Na pista de grama da escola Saint Patrick, David Rudisha, medalhista de ouro nos Jogos Olímpicos de Londres-2012 e bicampeão mundial (2011 e 2015) dos 800 m, tem um discurso semelhante.

"Não sei se os atletas russos poderão ir às Olimpíadas, o que é lamentável. Alguns foram flagrados em exames antidoping, mas é cruel para os outros, aqueles que realmente treinam duro", critica o atleta que provou ao mundo que os quenianos são capazes de brilhar em distâncias menores.

"Até os atletas que não estão envolvidos vão sofrer com isso.
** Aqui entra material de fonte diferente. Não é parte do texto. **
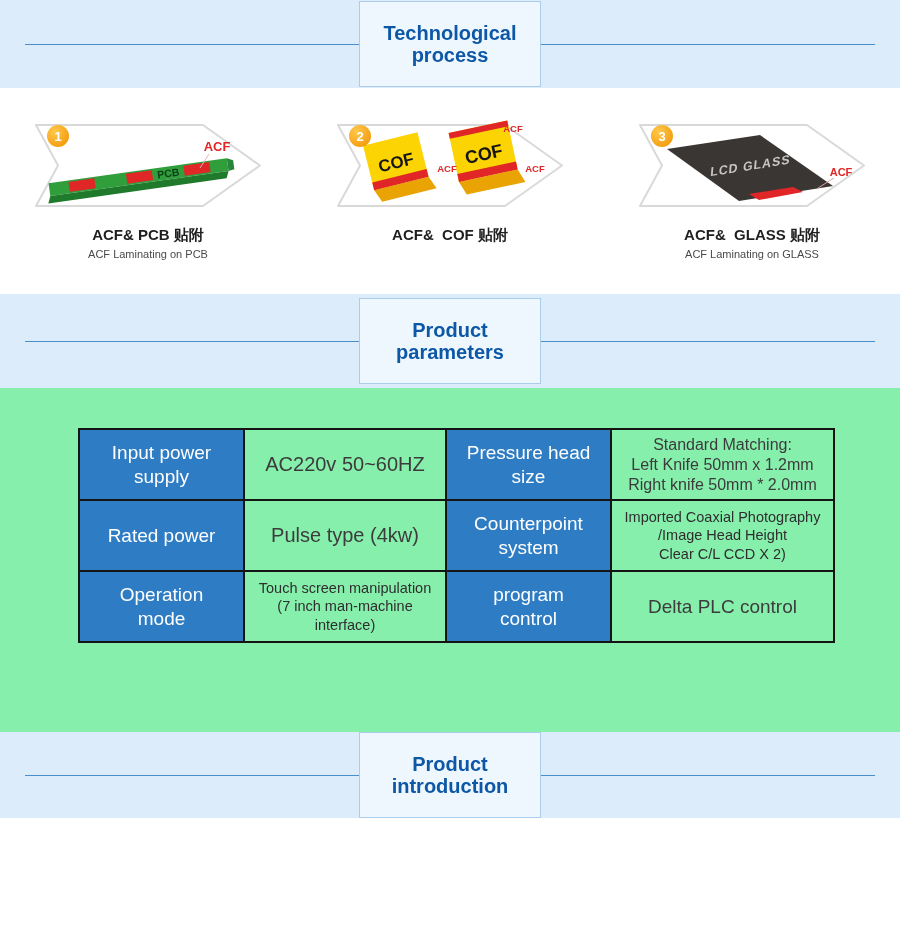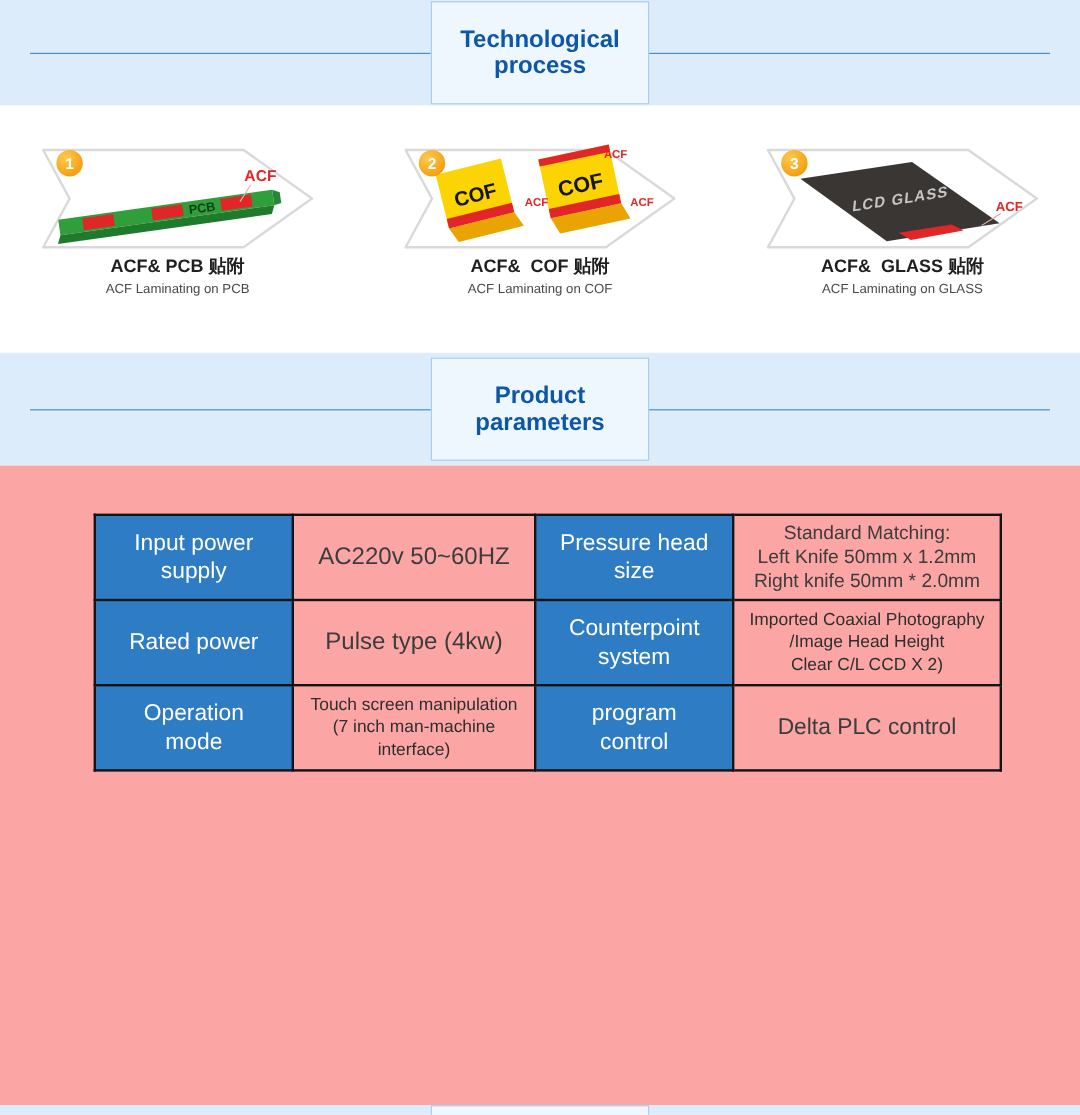"ACF& PCB 贴附" .step-title { margin-top: 0 -> 13px }
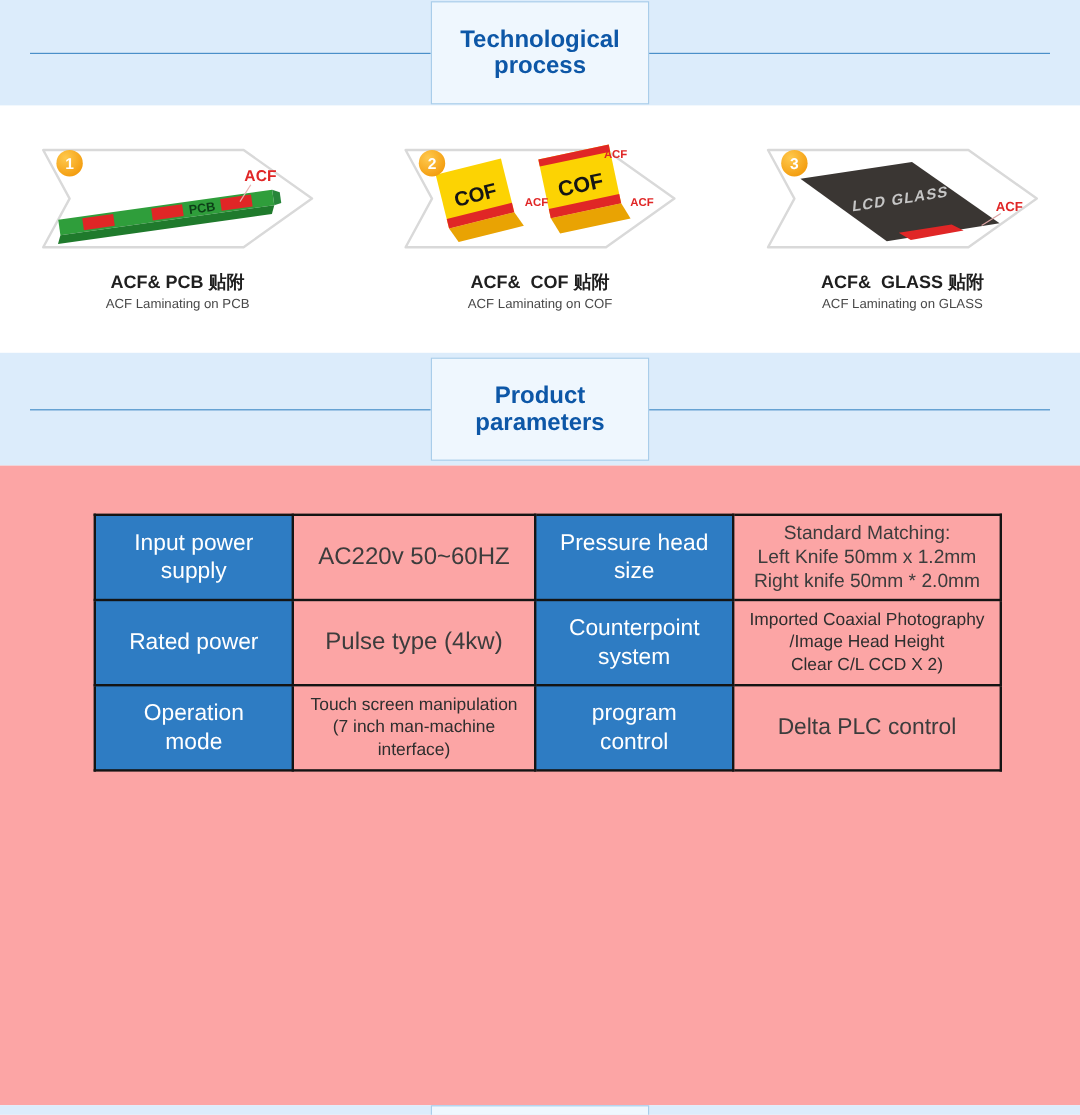"ACF Laminating on COF" div.step-sub { html: <div>ACF Laminating on COF</div> -> none }
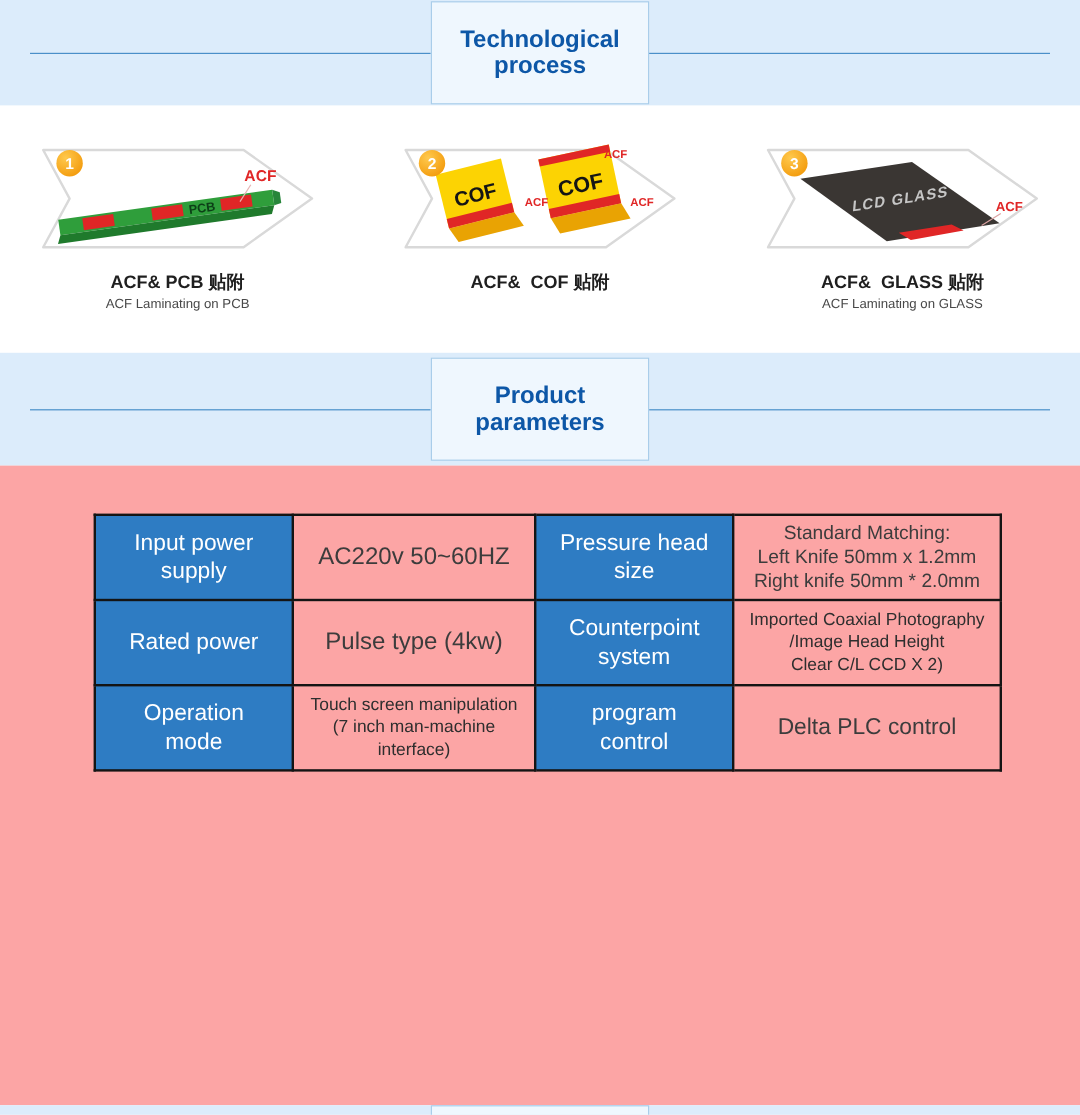"Input power" .params { background: #fca5a5 -> #86efac; height: 533px -> 344px }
Quando algo assim acontece no Quênia, é muito decepcionante. O nosso país é conhecido por ter grandes atletas", completa.

'Decisões individuais'Frei Colm O'Connell, missionário irlandês que formou mais de vinte campeões olímpicos no Quênia, não acredita que o país vá conhecer o mesmo destino da Rússia.

"Eu não acho que o doping seja algo sistemático no Quênia, pelo menos, eu espero. Não vejo elementos que levem a pensar que a federação ou o governo estejam envolvidos de forma sistemática na promoção do doping", opina.

"O problema no Quênia vem de indivíduos, que, sozinhos ou com a ajuda de um treinador, de um empresário ou de um médico, decidiram se dopar", alega.

"Quero continuar achando que tratam-se apenas de decisões individuais. Saberemos apenas amanhã (quinta-feira) se houve um envolvimento mais amplo. Eu ficaria muito decepcionado se for o caso", conclui o irlandês.

Já Moses Kiptanui, ex-tricampeão mundial de 3.000 m com barreiras, já alertou há muito tempo sobre os problemas de doping no atletismo queniano, o que lhe valeu o afastamento da federação nacional, da qual aspirava ser presidente.

Como os colegas, ele espera que a Wada puna os cartolas, e não os atletas. "Os atletas seguem as orientações. Não acho que o Quênia será banido totalmente, porque aqui, as coisas são diferentes da Rússia", analisa.